[Opinion] Does Quebec comply with the Canada Health Act with telemedicine?

As we saw a few years ago with the ancillary costs file, Quebec generally does not really have the choice of complying, willy-nilly, with the conditions set out in the Canada Health Act (CHA). , if it wants to benefit from federal health transfers. Recent events show that the Quebec government is counting on these transfers.

However, the current fragmented offer of telemedicine services in the public system, coupled with an obvious tolerance for the same services offered by certain private companies, could become a new source of friction between Ottawa and Quebec. It is in particular the conditions of comprehensiveness (coverage of all medically required services), accessibility (without financial or other obstacles) and universality (for the entire population) set by the LCS which could be in question. .

We can anticipate this prospect when reading the latest LCS application report (2020-2021), in which the Federal Minister of Health, Mr. Jean-Yves Duclos, declared that “care is care” and that his “interpretation of [Loi] adapt to changes in the health care system to ensure that regardless of how an insured service is delivered (i.e. virtually or in person), patients do not see each other not charge a fee for access.

So what about Quebec’s situation in this matter?

A certain “Far West” for the private sector

The “Health Plan” presented last spring by the Minister of Health and Social Services, Christian Dubé, clearly indicates a desire to rely on virtual care to increase the accessibility of services to the population, but it is sparing of details. on this subject.

As for Bill 11 introduced by the same minister and adopted last May, one of its objectives is to better regulate telemedicine, obviously in response to certain concerns raised by the Auditor General regarding various shortcomings observed during the pandemic. Thus, this bill and the draft regulation that accompanies it provide, in particular, for the right to face-to-face services for the patient and, as a corollary, the requirement for the person offering the service to have a “corridor of services” pre-established to promote the exercise of this right. The problem is that these conditions only apply to public services, thus excluding those offered by private platforms.

Furthermore, according to a regulatory amendment that came into force on 1er January 2023, private benefit plans will be able to include medical teleconsultation services, which would be the case, for example, with certain employers in the parapublic sector, according to what was recently made public. In other words, depending on whether or not a person holds a job in an organization offering such social benefits, he or she will or will not have privileged access to private medical services, by teleconsultation.

This same measure again opens the door to a certain mixed medical practice, public-private, which is not likely to encourage physicians’ working time entirely devoted to public services.

Meanwhile, in British Columbia, the body that exercises responsibilities similar to those of the Régie de l’assurance maladie du Québec (RAMQ) decided instead to seek an injunction against one of the major companies in the care sector. to put an end to practices that would grant privileged access to medical services for an annual fee billed to patients.

It should be noted that the development of the private sector does not only concern medical services, but those of all health professions. Thus, private companies can set up an extensive offer of teleconsultation services at the expense of patients, by recruiting specialized nurse practitioners, psychologists, nutritionists, etc.

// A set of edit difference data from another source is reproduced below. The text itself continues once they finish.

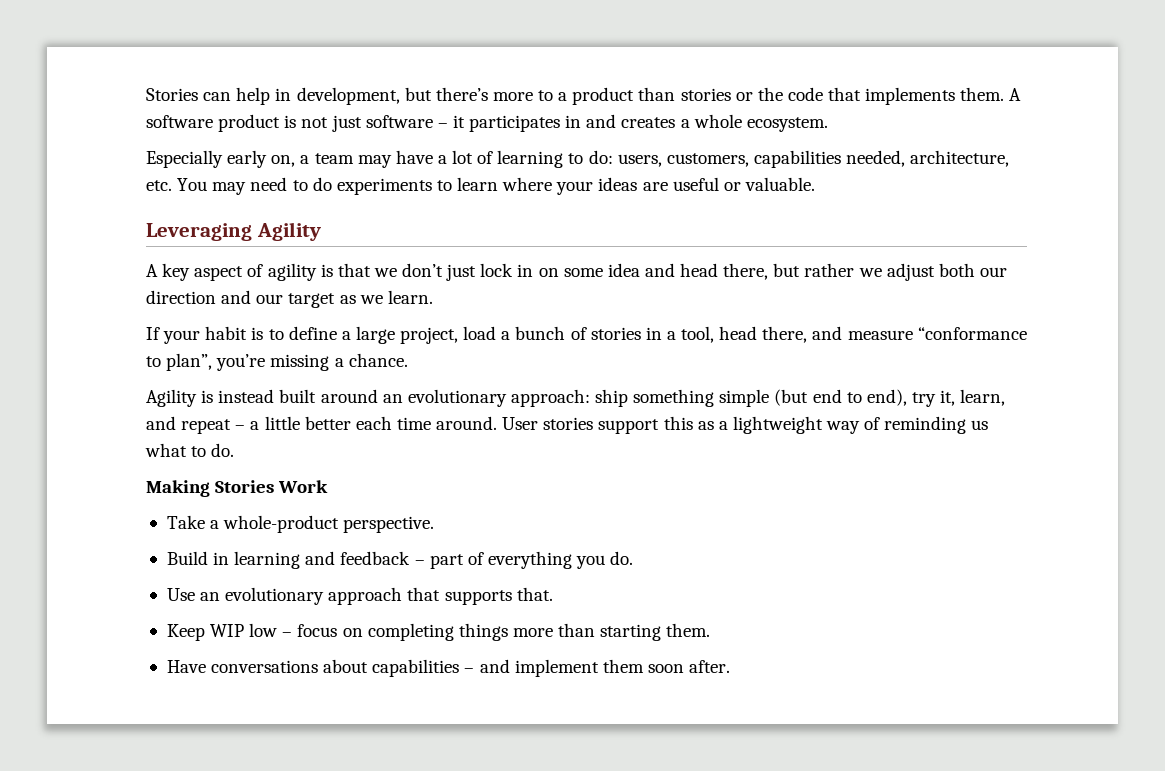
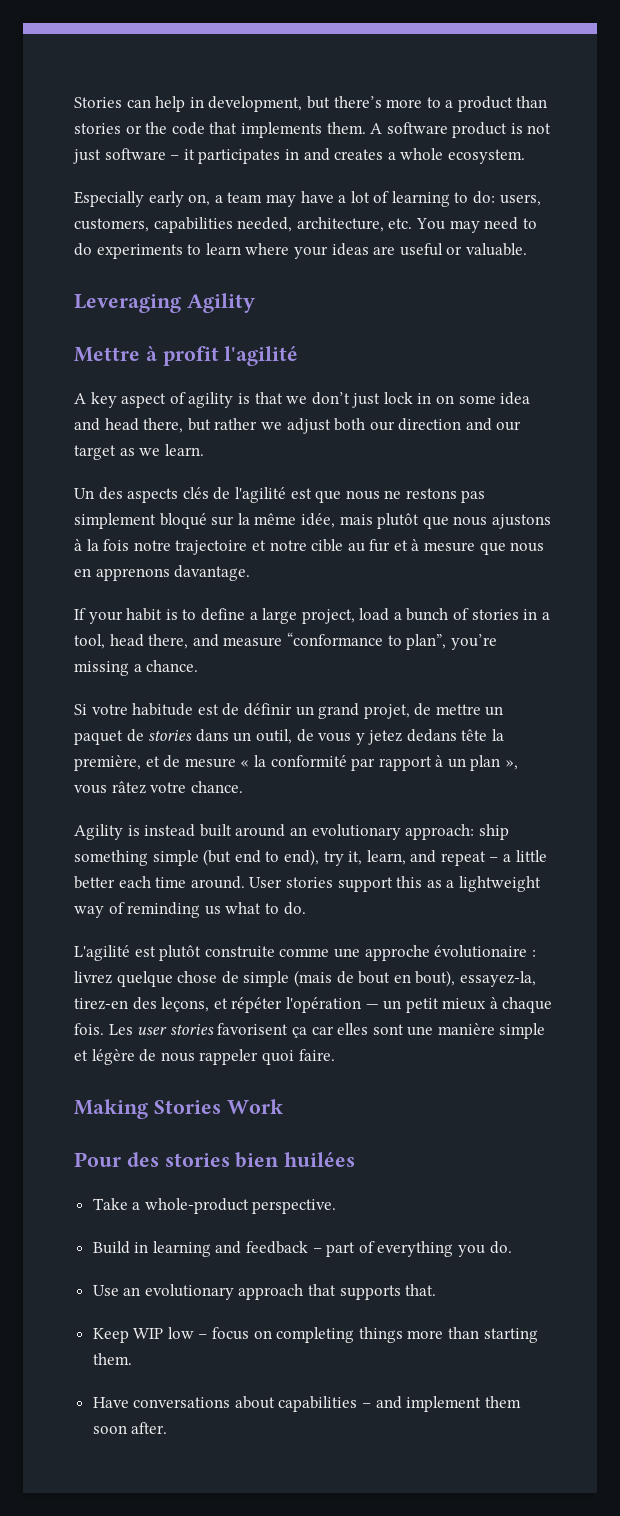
(321, 231) none -> [74,346,299,366] // Mettre à profit l'agilité
(433, 297) none -> [74,487,486,503] [74,513,551,529] [74,539,545,555] [74,565,251,581] // Un des aspects clés de l'agilité est que nous ne restons pas simplement bloqué sur la même idée, mais plutôt que nous ajustons à la fois notre trajectoire et notre cible au fur et à mesure que nous en apprenons davantage.
(408, 360) none -> [74,703,504,719] [74,729,505,745] [74,755,519,771] [74,781,243,794] // Si votre habitude est de définir un grand projet, de mettre un paquet de stories dans un outil, de vous y jetez dedans tête la première, et de mesure « la conformité par rapport à un plan », vous râtez votre chance.
[146,480,329,497] Making Stories Work -> [74,945,536,961] [74,970,536,987] [74,997,553,1013] [74,1023,546,1039] [74,1049,335,1065] [74,1099,283,1119] [74,1152,356,1168] L'agilité est plutôt construite comme une approche évolutionaire : livrez quelque chose de simple (mais de bout en bout), essayez-la, tirez-en des leçons, et répéter l'opération — un petit mieux à chaque fois. Les user stories favorisent ça car elles sont une manière simple et légère de nous rappeler quoi faire. // Making Stories Work // Pour des stories bien huilées

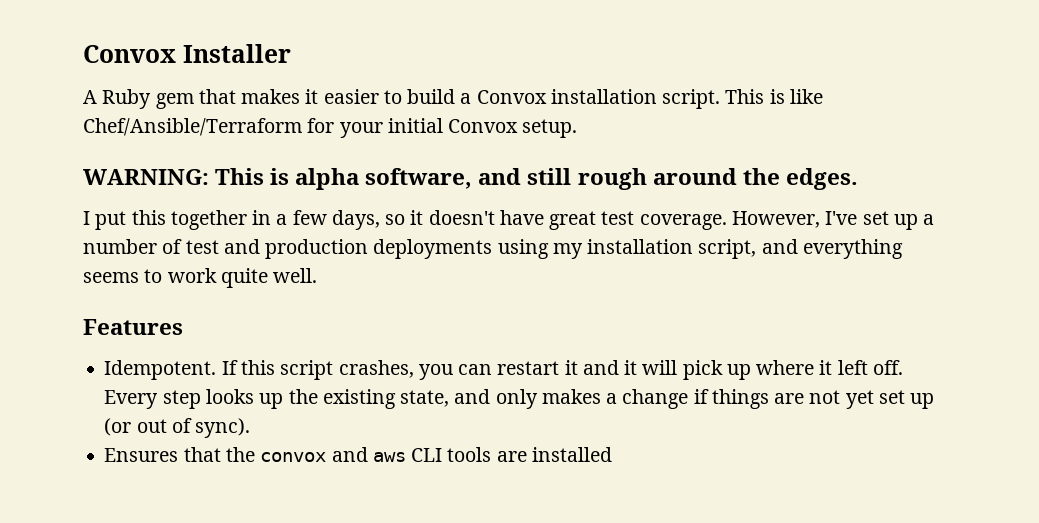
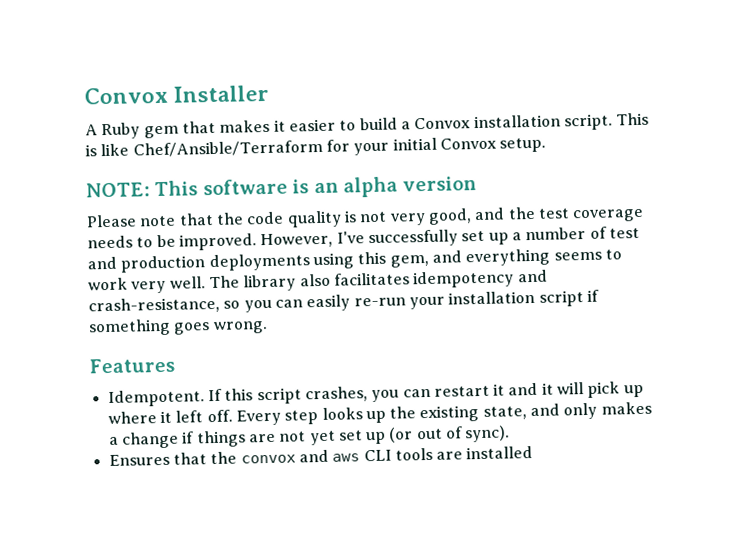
[83,168,858,190] [83,210,727,230] WARNING: This is alpha software, and still rough around the edges. // I put this together in a few days, so it doesn't have great test coverage. -> [86,176,478,198] [86,206,645,228] [87,233,257,251] NOTE: This software is an alpha version // Please note that the code quality is not very good, and the test coverage needs to be improved.
(858, 218) none -> [367,229,458,248] successfully
[552,239,757,259] my installation script, -> [357,251,429,268] this gem,
[220,268,268,288] quite -> [131,280,167,294] very
(318, 275) none -> [208,269,548,292] [88,289,599,315] [88,318,268,337] The library also facilitates idempotency and crash-resistance, so you can easily re-run your installation script if something goes wrong.

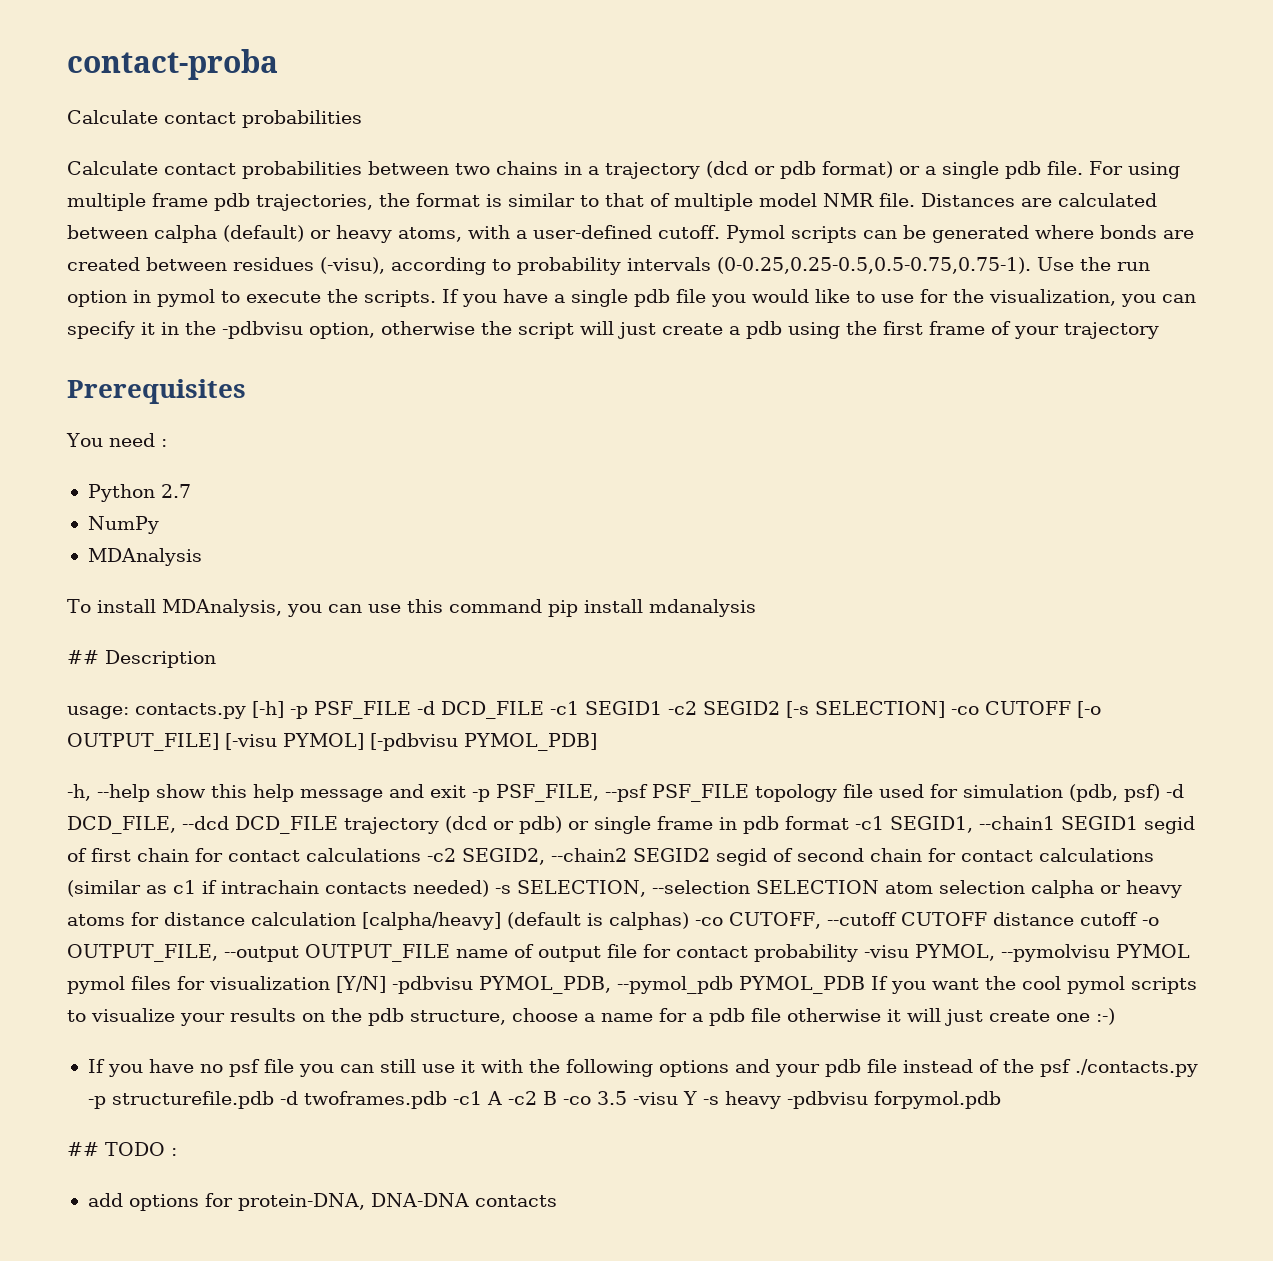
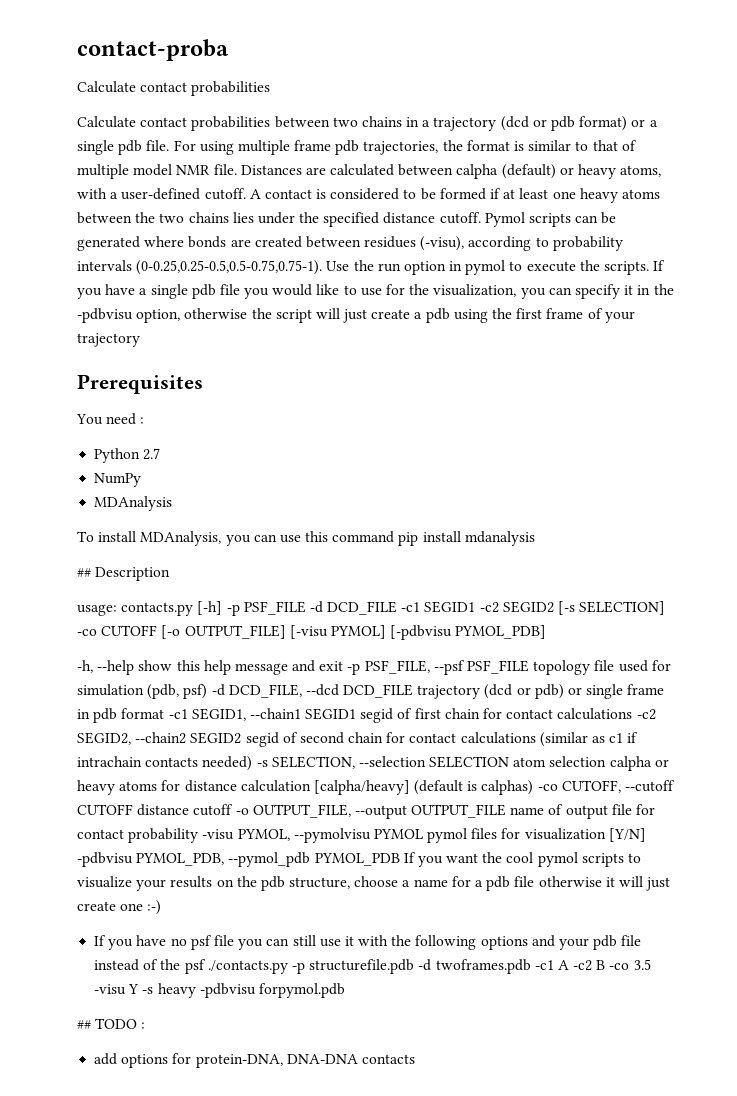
(720, 232) none -> [249,188,660,203] [77,212,481,227] A contact is considered to be formed if at least one heavy atoms between the two chains lies under the specified distance cutoff.

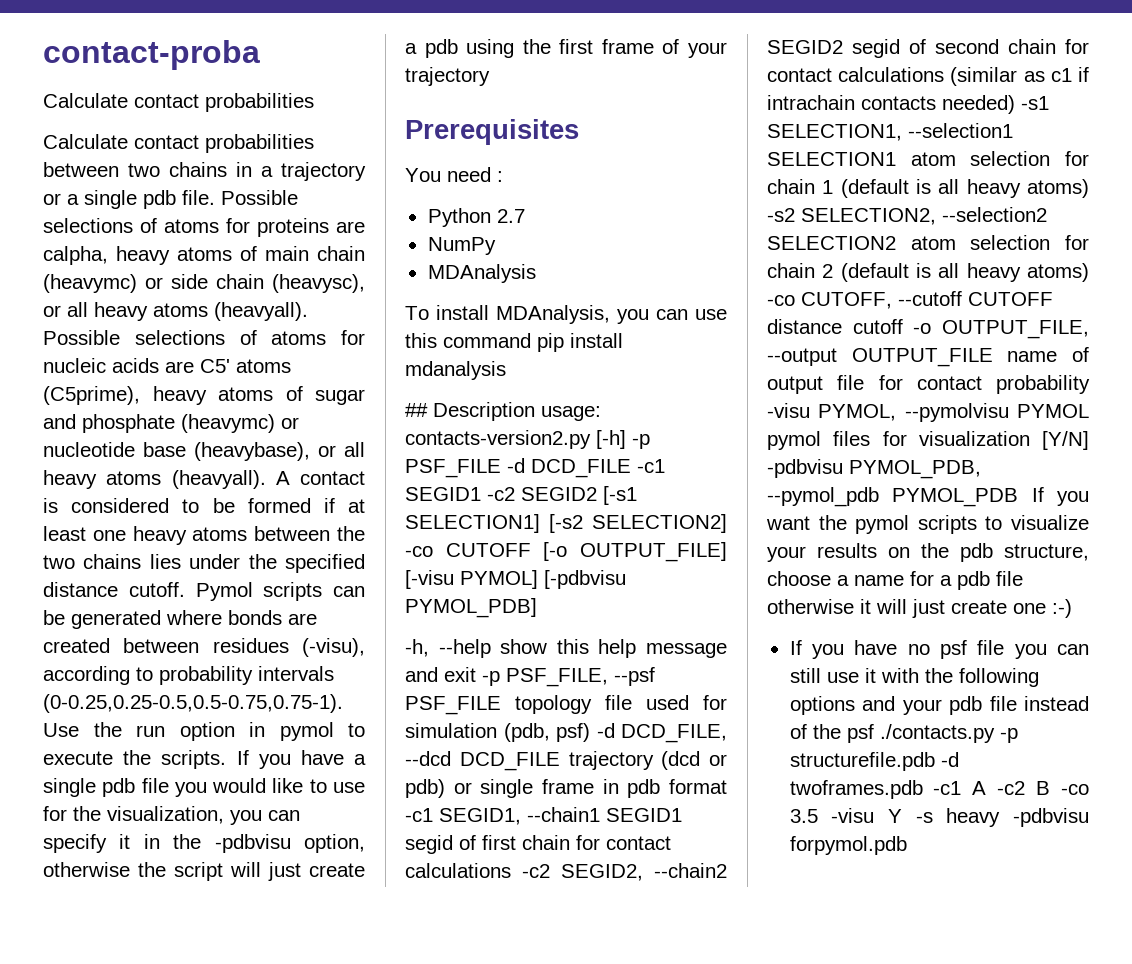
[500,116,628,131] (dcd or pdb format) -> (366, 171) none
[173,140,637,155] [77,164,662,179] [77,188,246,200] For using multiple frame pdb trajectories, the format is similar to that of multiple model NMR file. Distances are calculated between calpha (default) or heavy atoms, with a user-defined cutoff. -> [221,190,298,205] [43,218,365,237] [43,246,365,265] [43,274,365,293] [43,302,308,321] [43,330,365,345] [43,358,291,373] [43,386,365,405] [43,414,299,433] [43,442,365,461] [43,470,266,489] Possible selections of atoms for proteins are calpha, heavy atoms of main chain (heavymc) or side chain (heavysc), or all heavy atoms (heavyall). Possible selections of atoms for nucleic acids are C5' atoms (C5prime), heavy atoms of sugar and phosphate (heavymc) or nucleotide base (heavybase), or all heavy atoms (heavyall).
[77,602,194,616] // usage: contacts.py -> [541,406,601,421] [405,430,591,449] usage: contacts-version2.py
[558,601,666,615] [-s SELECTION] -> [603,486,637,505] [405,514,727,533] [-s1 SELECTION1] [-s2 SELECTION2]
[256,756,669,771] [77,780,534,795] -s SELECTION, --selection SELECTION atom selection calpha or heavy atoms for distance calculation [calpha/heavy] (default is calphas) -> [1021,96,1049,110] [767,123,1013,141] [767,151,1089,166] [767,179,1089,198] [767,207,1047,225] [767,235,1089,250] [767,263,1089,282] -s1 SELECTION1, --selection1 SELECTION1 atom selection for chain 1 (default is all heavy atoms) -s2 SELECTION2, --selection2 SELECTION2 atom selection for chain 2 (default is all heavy atoms)
[506,852,534,863] cool -> (847, 522) none
[77,1018,146,1029] [94,1053,415,1068] // ## TODO : // add options for protein-DNA, DNA-DNA contacts -> (907, 845) none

Finally, in the absence of a clear legal framework concerning teleconsultations carried out on an interprovincial basis, it is currently possible that these same private companies may seek to circumvent the rules enacted by the provinces, for example by freeing themselves from the regulations local professional. However, recent case law on the ethical level clearly illustrates the possible deviations of a professional practice which would be first and foremost oriented towards expeditious consultations, without adequate care for the patient.

Ensuring real and equitable access

The LCS does not prohibit private health services, neither in terms of delivery methods nor in terms of financing. It does, however, require provinces to make medically required services available to the general population, based on patient needs, rather than ability to pay or employment status. In the current state of affairs, therefore, it is not certain that the situation in Quebec complies with the conditions of the CHA.

To correct the situation, Quebec could thus do like other provinces and cover, through the public health insurance plan, the costs of access to virtual care on private platforms. It can also choose to develop its own offer of telemedicine services within the public system, which seems to be the preferred option, but which is slow to materialize. A combination of these options would also be possible.

In all cases, a framework should be provided that will not only allow innovation, but also guarantee real equitable access to teleconsultation services for the entire population, by ensuring that all players, including those in the public or private sector, are subject to clear and consistent rules.